Cookie-Pie With Three Types of Chocolate

This was a mistake. It was supposed to be scones. But as you can see, this is not scones. It is a cookie-pie topped with three types of chocolate. 

Let me explain. I was working on the recipe for chocolate cranberry scones that I published a while back, but on my way, I had some recipes that didn't work out. Well, this recipe didn't work out as scones, but it  came out as some non-scone thing that was highly delicious.

Working to try and transform a cookie mix into scones wasn't extremely easy, as it turned out. At first, I started with traditional scone-making methods: working cold butter into the dry mixture, making a well and adding cream, et cetera. Unfortunately, when using a cookie mix instead of flour as the base, these traditional scone-making methods left me with a batter that was too gooey to be shaped into a traditional circle for scones.

So I decided to transfer the mixture to a pie plate, and baked it up.

Ooh. Definitely not scones, but I was intrigued.

I decided to make it even better by adding some chocolate ganache on top.

Then I decided to drizzle it with some white chocolate cream.

And then (why not) I drizzled it with some semisweet chocolate. 

It came out like some work of abstract pie art. Oooh, ooh, ooh. 

And it tasted AWESOME. Like a wedge of soft chocolate chip cookie studded with cranberries, and saturated in chocolate. I mean, AWESOME.

Since I had made the chocolate sauce more on the liquid side, It really seeped into the cookie mixture, and when sliced, it looked like this. 

It would be a great idea to make this recipe, which was a mistake that turned out to be quite serendipitous and delicious.

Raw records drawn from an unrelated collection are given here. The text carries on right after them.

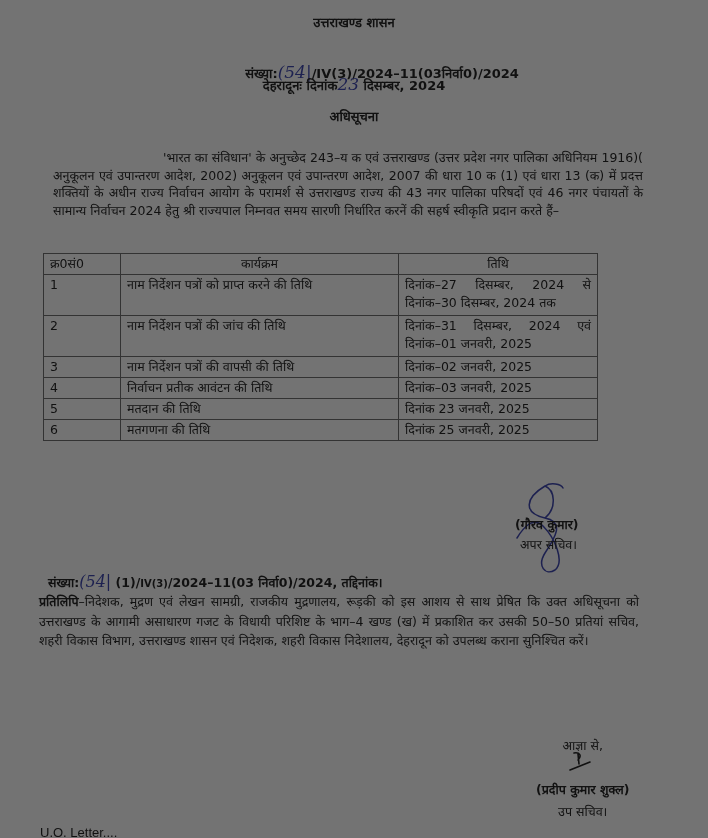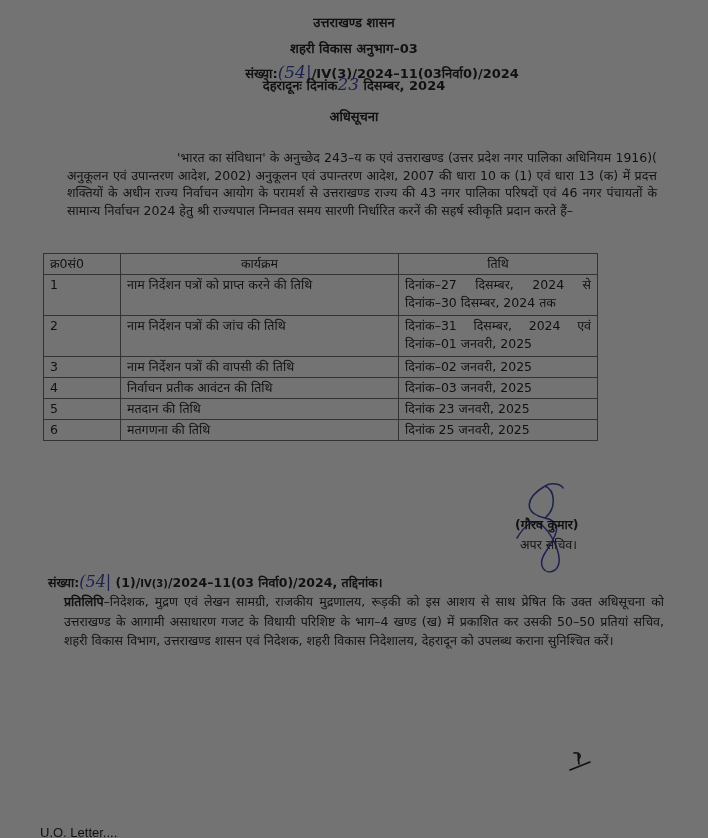"शहरी विकास अनुभाग–03" div.hdr { html: <div>शहरी विकास अनुभाग–03</div> -> none }
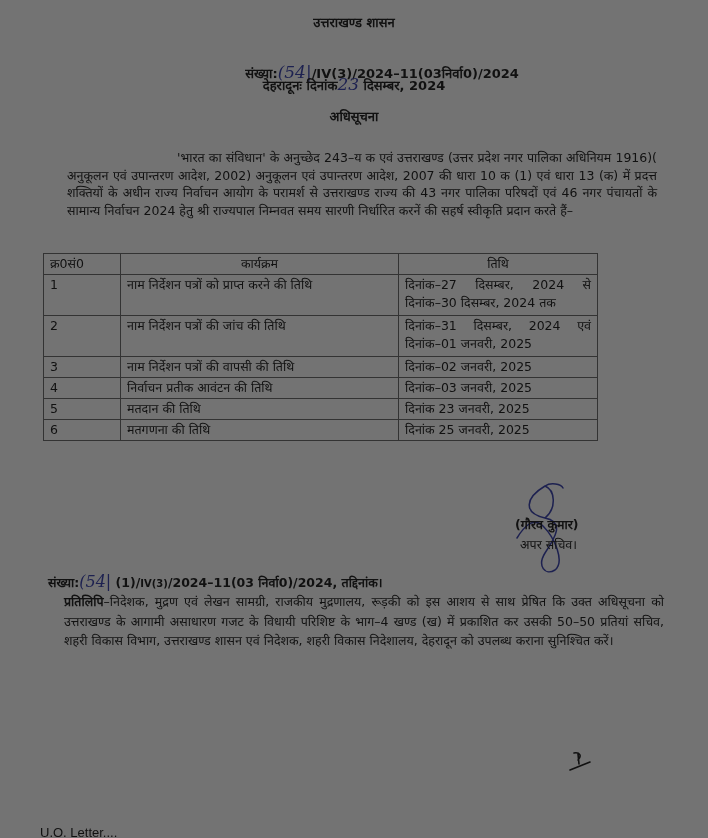"'भारत का संविधान' के अनुच्छेद" .para { left: 67px -> 53px }
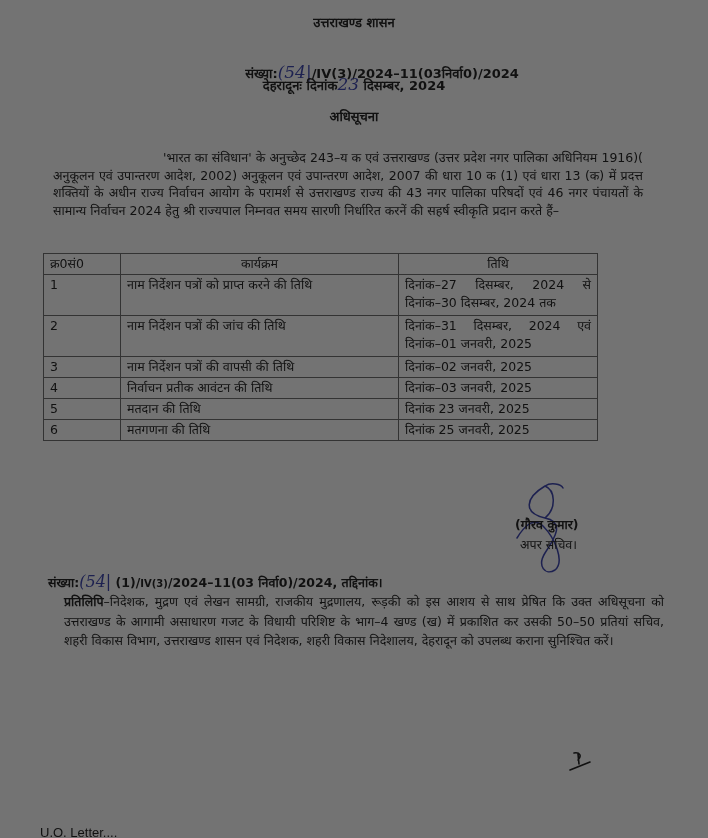"प्रतिलिपि–निदेशक, मुद्रण एवं लेखन" .copy { left: 64px -> 39px }
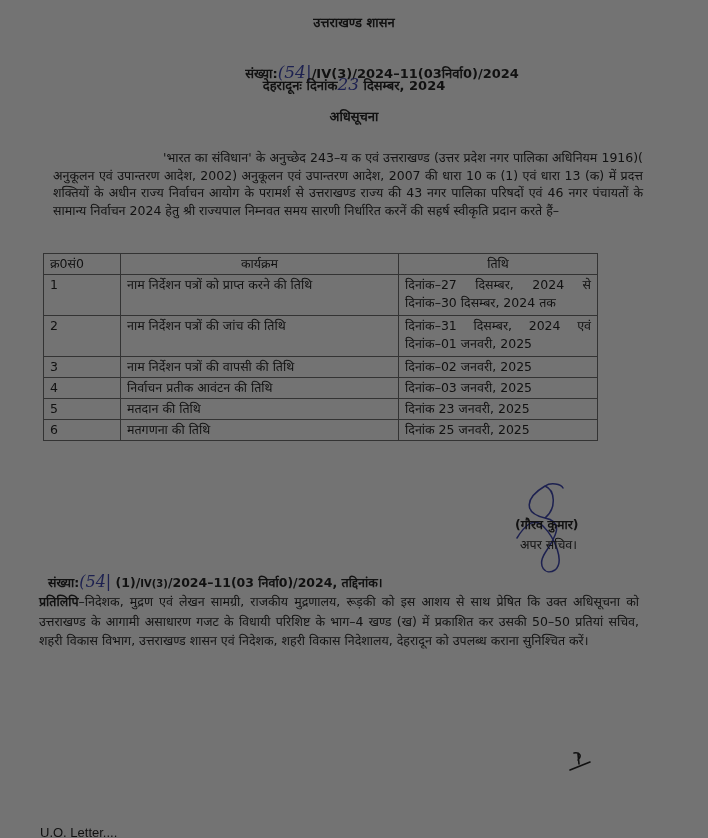"आज्ञा से," div.sig2 { html: none -> <div> <div>आज्ञा से,</div> <div></div> <div>(प्रदीप कुमार शुक्ल)</div> <div>उप सचिव।</div> </div> }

Cookie-Pie with Three Types of Chocolate

Printable version here

  • 1 pouch (13.8 ounces) Phil-em up Cookie Mix by Among Friends Baking Mixes
  • 1 stick cold butter, cut into small pieces
  • 1/4 cup plus 2 tablespoons cream
  • 1 egg
  • pinch salt
  • 1 teaspoon vanilla

To top:

  • 3/4 cup milk
  • 3 ounces dark chocolate, chopped

To further top:

  • 1/2 cup milk
  • 4 ounces white chocolate, chopped

To yet further top:

2 ounces semisweet chocolate, melted 

Make it:

Preheat the oven to 375 degrees F.

In a large bowl, combine the cookie mix and butter. Use a pastry cutter to combine, until the butter is no larger than the size of small peas.

In a separate small bowl (I used my measuring cup), whisk together the cream, egg, salt, and vanilla.

Pour the wet mixture into the dry, and stir to combine.

Transfer the mixture into a pie plate, and bake for 18-25 minutes, or until golden to your liking.

Make the first chocolate topping. Place the chocolate in a heatproof bowl. Heat the milk to simmer, then pour over the chocolate. Stir until combined. Pour over the cookie-pie. It will begin to seep into it after a minute. Pour gradually if it doesn't seem to be absorbing quickly.

Make the white chocolate topping, following the same steps as you just did for the dark chocolate. Pour right over the chocolate on the cookie-pie.  

Let the pie set in the fridge for several hours. Finish by drizzling with the final topping, the melted chocolate.

Have you ever had a happy accident while baking?